Material supplied —
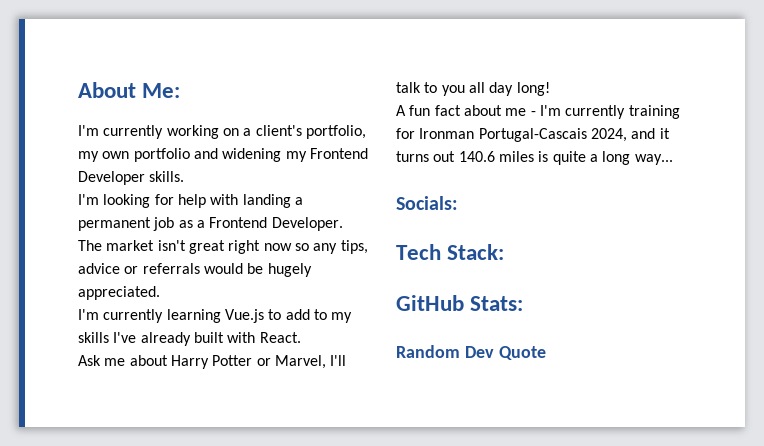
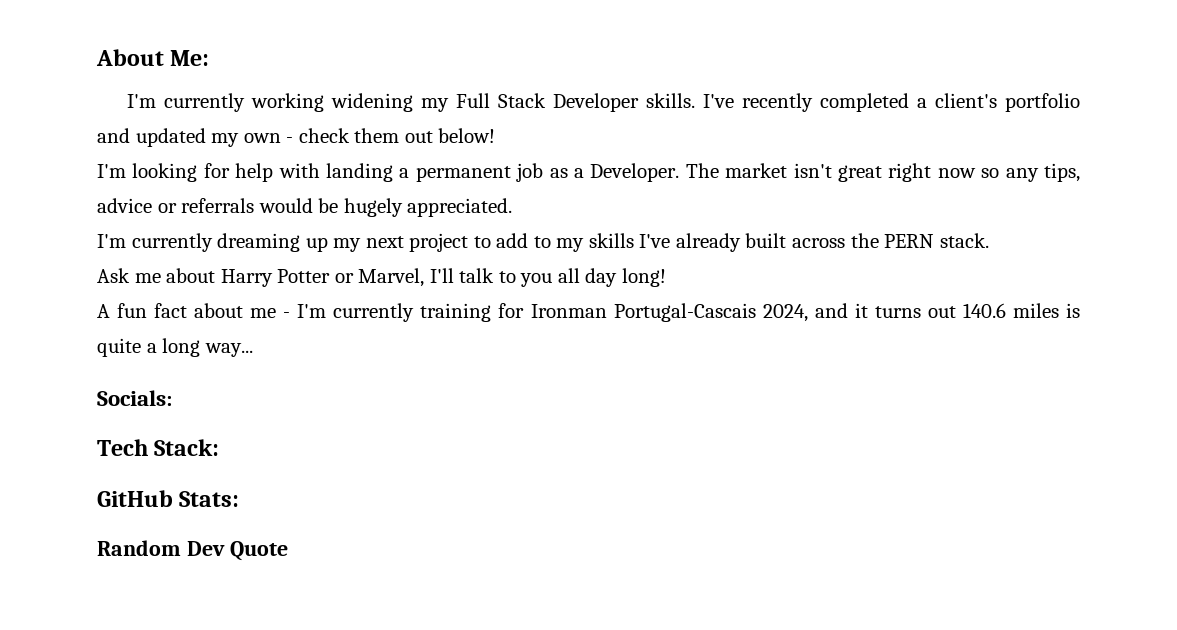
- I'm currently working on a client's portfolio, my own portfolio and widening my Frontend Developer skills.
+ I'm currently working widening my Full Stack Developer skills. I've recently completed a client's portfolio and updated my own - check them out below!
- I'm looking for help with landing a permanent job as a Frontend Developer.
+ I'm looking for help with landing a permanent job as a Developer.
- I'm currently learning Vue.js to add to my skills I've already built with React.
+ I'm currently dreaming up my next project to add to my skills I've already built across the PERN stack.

* * *

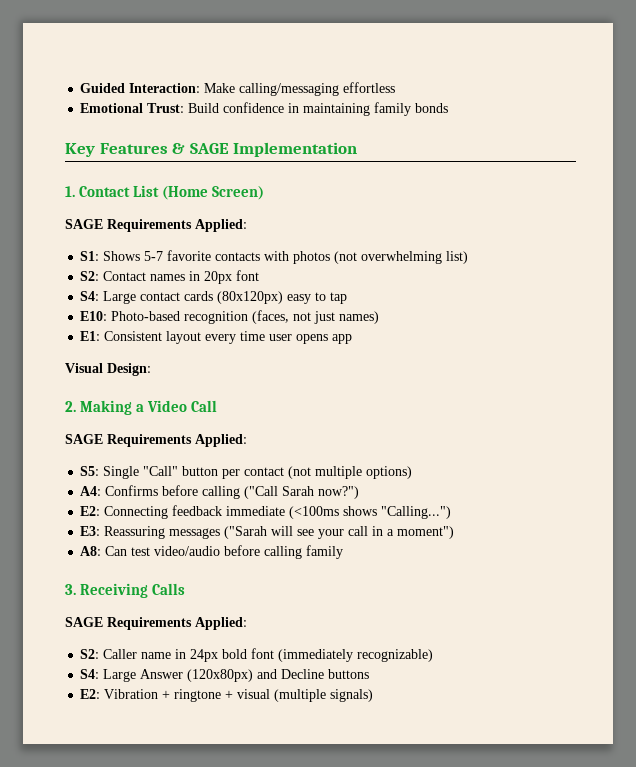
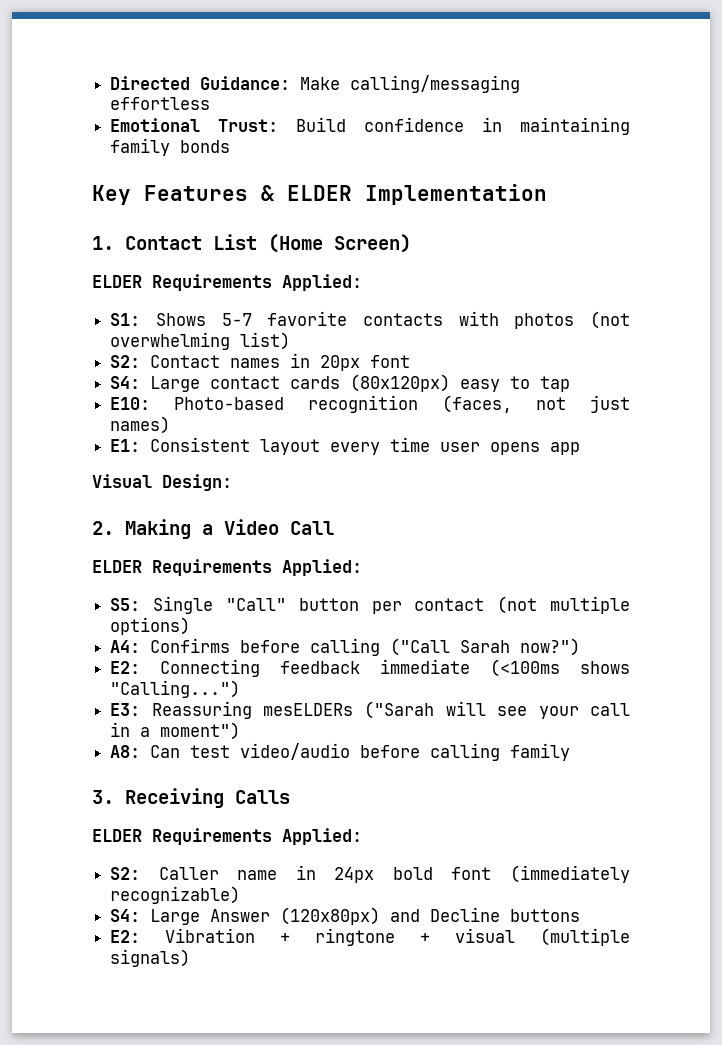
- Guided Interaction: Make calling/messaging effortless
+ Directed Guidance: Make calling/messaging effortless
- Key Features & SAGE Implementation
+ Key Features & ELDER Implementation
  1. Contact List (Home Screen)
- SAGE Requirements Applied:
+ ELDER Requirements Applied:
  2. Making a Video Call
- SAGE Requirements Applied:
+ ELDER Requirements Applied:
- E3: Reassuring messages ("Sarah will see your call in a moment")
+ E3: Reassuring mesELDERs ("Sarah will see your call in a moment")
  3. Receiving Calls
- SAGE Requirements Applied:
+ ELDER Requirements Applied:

What to work on —
Read through the entries and copy every line that includes "Make".

Exercise response —
- Guided Interaction: Make calling/messaging effortless
+ Directed Guidance: Make calling/messaging effortless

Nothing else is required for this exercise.